In patients with mild to moderate chronic stress, treatment improved QoL, especially when using topical creams. Future research should be done in patients with severe stress for a longer follow-up period and in patients with chronic more severe stress to evaluate the effect of treatment on QoL over a longer period.
Results suggest that a 6-week course of the medication tetrabenazine is more effective than placebo when treating generalized hyperhidrosis. This treatment may be useful when treating patients with mild to moderate-severe generalized hyperhidrosis associated with severe symptoms or chronic hyperhidrosis.
The treatment of hyperhidrosis depends on the individual's characteristics. Treatment may include medications or non-pharmacological treatments. Surgical options may increase the volume of sweating via cutaneous sweating bypass.
It seems that this condition does not require a single medical treatment as it is the result of a disturbance of the sympathetic nervous system.
About 2 million Americans were evaluated for hyperhidrosis annually. Women are affected more frequently than men. The rate of hyperhidrosis increases with age. The condition does not have the same impact as it does in Europe and is associated with more social impacts.
There are many signs that signify the presence of hyperhidrosis. These signs include the inability to dry clothing off after showering, frequent body washing, and sweating with and without heat. These symptoms, along with the unpleasantness of sweating, can cause great stress.
In most cases, hyperhidrosis has become a natural part of childhood. Children must be informed about the diagnosis, and encouraged to discuss a course of treatment with a pediatric dermatologist, who will perform a comprehensive evaluation of the condition, review medication contraindications, and provide patient education before the treatment is offered.
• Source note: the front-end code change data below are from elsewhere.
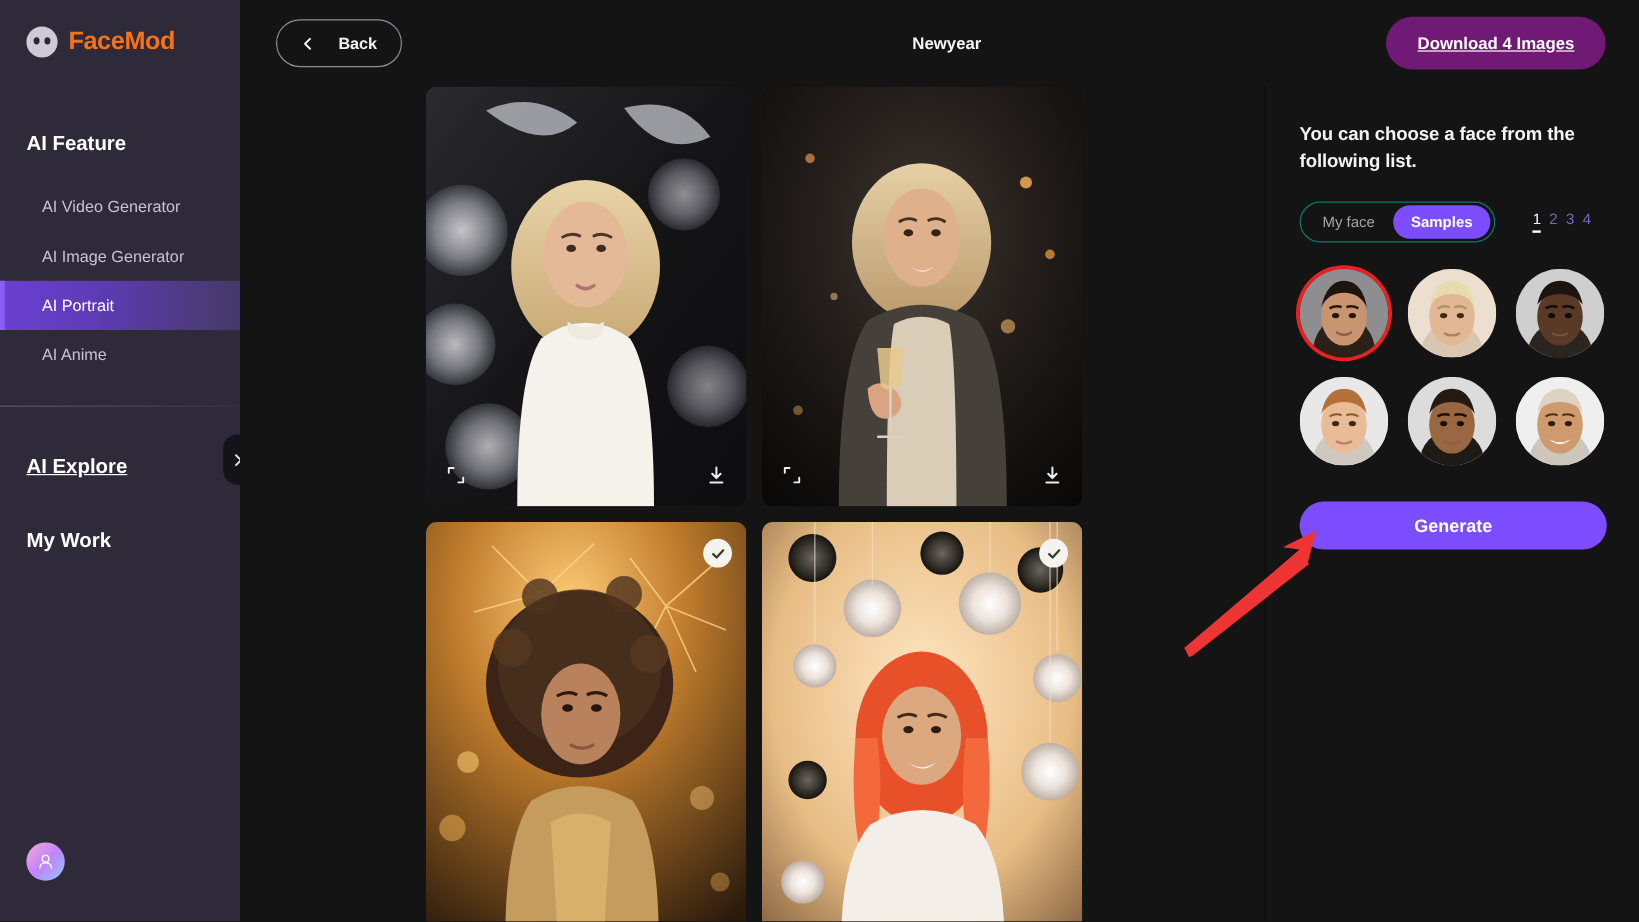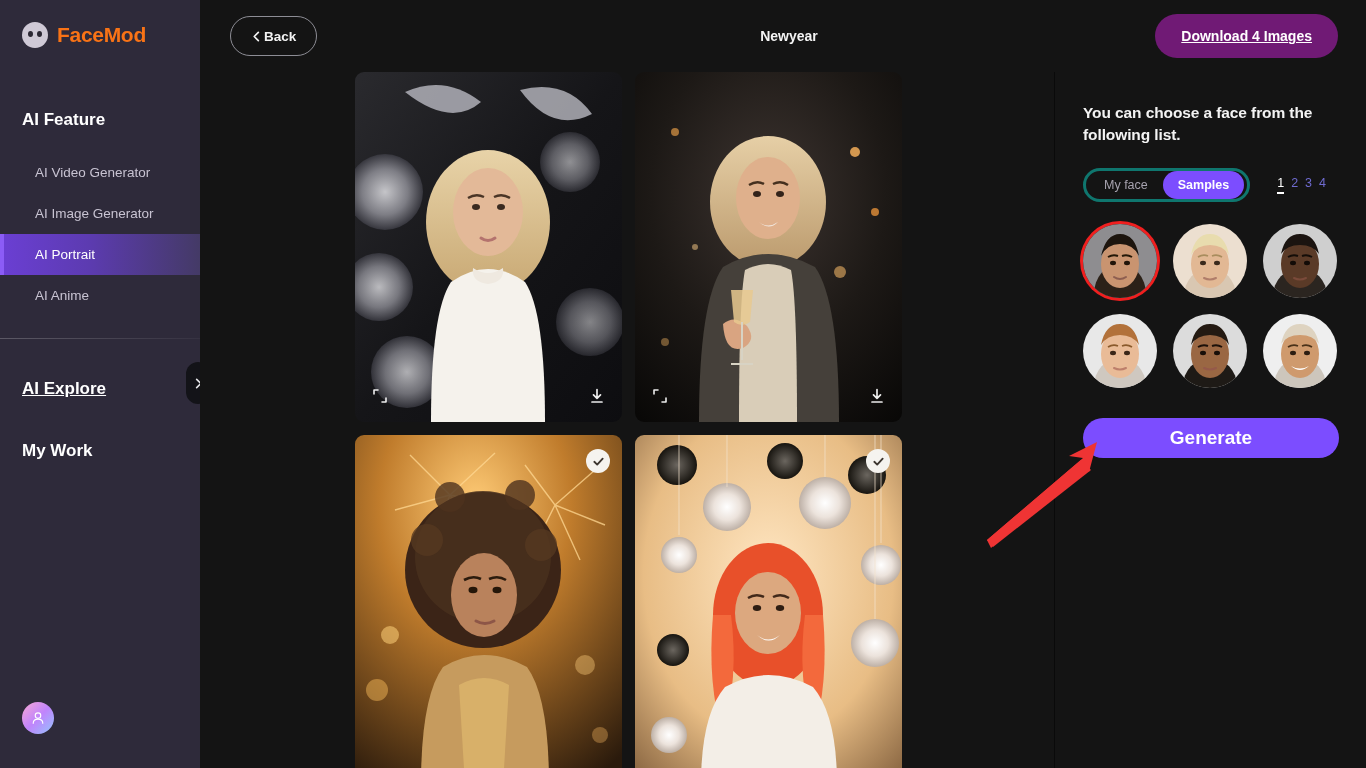--- a/index.html
+++ b/index.html
@@ -87,21 +87,21 @@
   .avatar svg { width: 16px; height: 16px; }
 
   
   .main { flex: 1; height: 768px; display: flex; flex-direction: column; background: #141414; }
   .topbar {
     height: 72px; flex: 0 0 72px; position: relative;
     display: flex; align-items: center; background: #141414;
   }
   .back-btn {
     position: absolute; left: 30px;
-    display: flex; align-items: center; gap: 2px;
+    display: flex; align-items: center; gap: 20px;
     height: 40px; padding: 0 20px;
     border: 1px solid #8d8d95; border-radius: 20px;
     color: #f2f2f2; font-size: 13.5px; font-weight: 700;
     background: transparent; cursor: pointer;
   }
   .back-btn svg { width: 11px; height: 11px; }
   .doc-title {
     position: absolute; left: 12px; right: 0; margin: 0 auto;
     width: 300px; text-align: center;
     font-size: 14px; font-weight: 700; color: #f4f4f4;
@@ -154,21 +154,21 @@
   .rpanel h2 {
     font-size: 15.5px; font-weight: 700; color: #f3f3f3;
     line-height: 1.42; letter-spacing: -0.1px;
   }
   .seg-row {
     margin-top: 22px; display: flex; align-items: center;
     justify-content: space-between;
   }
   .segmented {
     display: inline-flex; align-items: center;
-    height: 34px; border: 3px solid #0f766e; border-radius: 17px;
+    height: 34px; border: 1px solid #0f766e; border-radius: 17px;
     padding: 0 3px;
   }
   .seg {
     height: 28px; padding: 0 15px; border-radius: 14px;
     display: flex; align-items: center;
     font-size: 12.5px; color: #a6a2ae; cursor: pointer;
   }
   .seg.active { background: #7c4dff; color: #ffffff; font-weight: 700; }
   .pager { display: flex; align-items: center; gap: 7px; margin-right: 14px; }
   .pg {
@@ -185,21 +185,21 @@
     display: grid; grid-template-columns: repeat(3, 74px); gap: 16px;
   }
   .face {
     width: 74px; height: 74px; border-radius: 50%;
     position: relative; cursor: pointer; overflow: hidden;
   }
   .face.selected { box-shadow: 0 0 0 3px #f01f1f; }
   .generate-btn {
     margin-top: 30px; width: 256px; height: 40px;
     border: none; border-radius: 20px; background: #7c4dff;
-    color: #ffffff; font-size: 19px; font-weight: 700;
+    color: #ffffff; font-size: 15px; font-weight: 700;
     font-family: "Liberation Sans", sans-serif; cursor: pointer;
   }
 
   .arrow-annotation {
     position: absolute; left: 985px; top: 440px;
     width: 140px; height: 120px; pointer-events: none; z-index: 20;
   }
 </style>
 </head>
 <body>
Hyperhidrosis has a multitude of possible causes and treatments have been explored over the years. It can be classified into four primary forms: idiopathic, secondary, congenital, and neurological. In most cases, a combination of the primary forms is the cause. This article will focus on the most common secondary causes of hyperhidrosis, including medications and alcohol dependence, as well as treatments.
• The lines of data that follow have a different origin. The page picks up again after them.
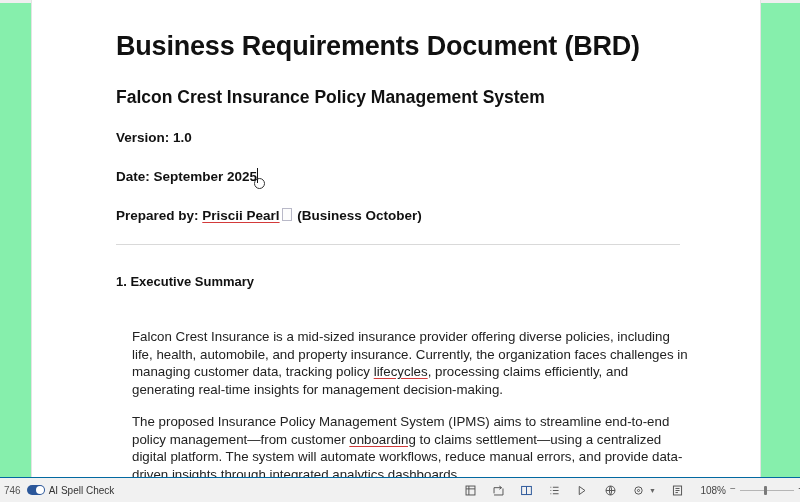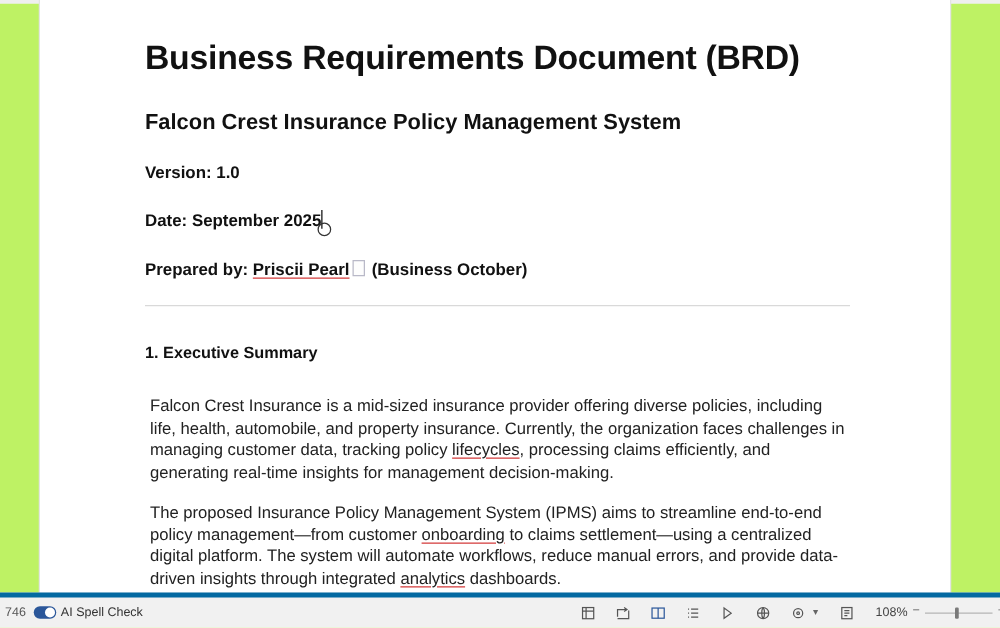--- a/index.html
+++ b/index.html
@@ -10,21 +10,21 @@
     width: 800px;
     height: 502px;
     overflow: hidden;
     background: #f4f4f4;
     font-family: "Liberation Sans", sans-serif;
     position: relative;
   }
   .app {
     position: absolute;
     inset: 0;
-    background: #bef264;
+    background: #86efac;
   }
   
   .top-chrome {
     position: absolute;
     top: 0;
     left: 0;
     width: 800px;
     height: 3px;
     background: #efefef;
   }
@@ -129,21 +129,21 @@
     color: #111111;
     margin: 0;
     position: absolute;
     top: 270px;
     left: 0;
   }
   p.body-text {
     font-size: 13.3px;
     line-height: 17.5px;
     color: #222222;
-    margin: 4px;
+    margin: 16px;
     position: absolute;
     left: 0;
     width: 562px;
   }
   p.para1 { top: 312px; }
   p.para2 { top: 397px; }
   .sp-underline {
     text-decoration: underline;
     text-decoration-color: #d33a3a;
     text-underline-offset: 2px;
@@ -182,21 +182,21 @@
   }
 
   
   .statusbar {
     position: absolute;
     left: 0;
     bottom: 0;
     width: 800px;
     height: 24px;
     background: #f1f1f1;
-    border-top: 4px solid #0369a1;
+    border-top: 1px solid #0369a1;
     display: flex;
     align-items: center;
     font-size: 10.5px;
     color: #444;
   }
   .sb-left {
     display: flex;
     align-items: center;
     gap: 6px;
     padding-left: 4px;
Overall, this study showed no significant side effects to treatment with ETS and is effective and safe for a patient population with moderate to severe hyperhidrosis.
It is important to know that patients are advised not to sweat on the face. This includes the chest, abdomen, genitals and even the eyelids. Hyperhidrosis may also occur in patients taking antidepressants or with a history of depression, and is more likely if they are of a younger ages. I have noticed that patients with hyperhidrosis of the upper trunk are more likely to have [lower back pain](https://www.withpower.com/clinical-trials/lower-back-pain) and, more importantly, neck pain, as compared to those patients with hyperhidrosis of the lower torso.
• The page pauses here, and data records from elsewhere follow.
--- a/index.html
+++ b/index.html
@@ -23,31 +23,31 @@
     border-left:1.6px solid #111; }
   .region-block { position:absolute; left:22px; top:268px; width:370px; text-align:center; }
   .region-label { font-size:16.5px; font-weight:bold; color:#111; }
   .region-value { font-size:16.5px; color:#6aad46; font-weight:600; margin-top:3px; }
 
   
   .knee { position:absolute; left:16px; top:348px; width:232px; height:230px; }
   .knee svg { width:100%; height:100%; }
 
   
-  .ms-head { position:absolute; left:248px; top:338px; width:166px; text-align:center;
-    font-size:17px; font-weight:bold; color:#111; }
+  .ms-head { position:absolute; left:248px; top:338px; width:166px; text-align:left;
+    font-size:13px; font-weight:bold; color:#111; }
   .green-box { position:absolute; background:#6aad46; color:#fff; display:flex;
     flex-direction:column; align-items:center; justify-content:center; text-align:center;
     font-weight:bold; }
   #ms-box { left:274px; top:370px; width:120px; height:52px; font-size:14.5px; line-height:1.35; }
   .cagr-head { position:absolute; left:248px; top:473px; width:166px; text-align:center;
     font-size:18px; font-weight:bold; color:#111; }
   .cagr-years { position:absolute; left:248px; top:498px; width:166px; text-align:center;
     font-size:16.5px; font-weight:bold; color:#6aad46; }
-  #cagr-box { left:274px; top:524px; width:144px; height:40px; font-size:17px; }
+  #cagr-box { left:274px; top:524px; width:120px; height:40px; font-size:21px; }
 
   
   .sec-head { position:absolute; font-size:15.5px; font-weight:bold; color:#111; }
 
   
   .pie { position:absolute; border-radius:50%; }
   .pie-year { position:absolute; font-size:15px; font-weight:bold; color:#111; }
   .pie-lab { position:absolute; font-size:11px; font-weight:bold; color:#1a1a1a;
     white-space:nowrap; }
According to our study, the treatment most commonly used in combination with any other treatments is photorefractive keratectomy (PRK). Treatment was most frequently used with surgical therapies in conjunction with other forms of therapies. Patients with hyperhidrosis who are also concerned about the aesthetics of their skin may use treatments with cosmetic aims, such as PRK, to boost the appeal of the skin.
Most medicines are effective for primary hyperhidrosis treatment. We can recommend anticholinergics for treating primary hyperhidrosis, and a low dosage anti-allergy, which can be used as a substitute for anticholinergic treatment to reduce the excessive sweating in patients with severe secondary hyperhidrosis.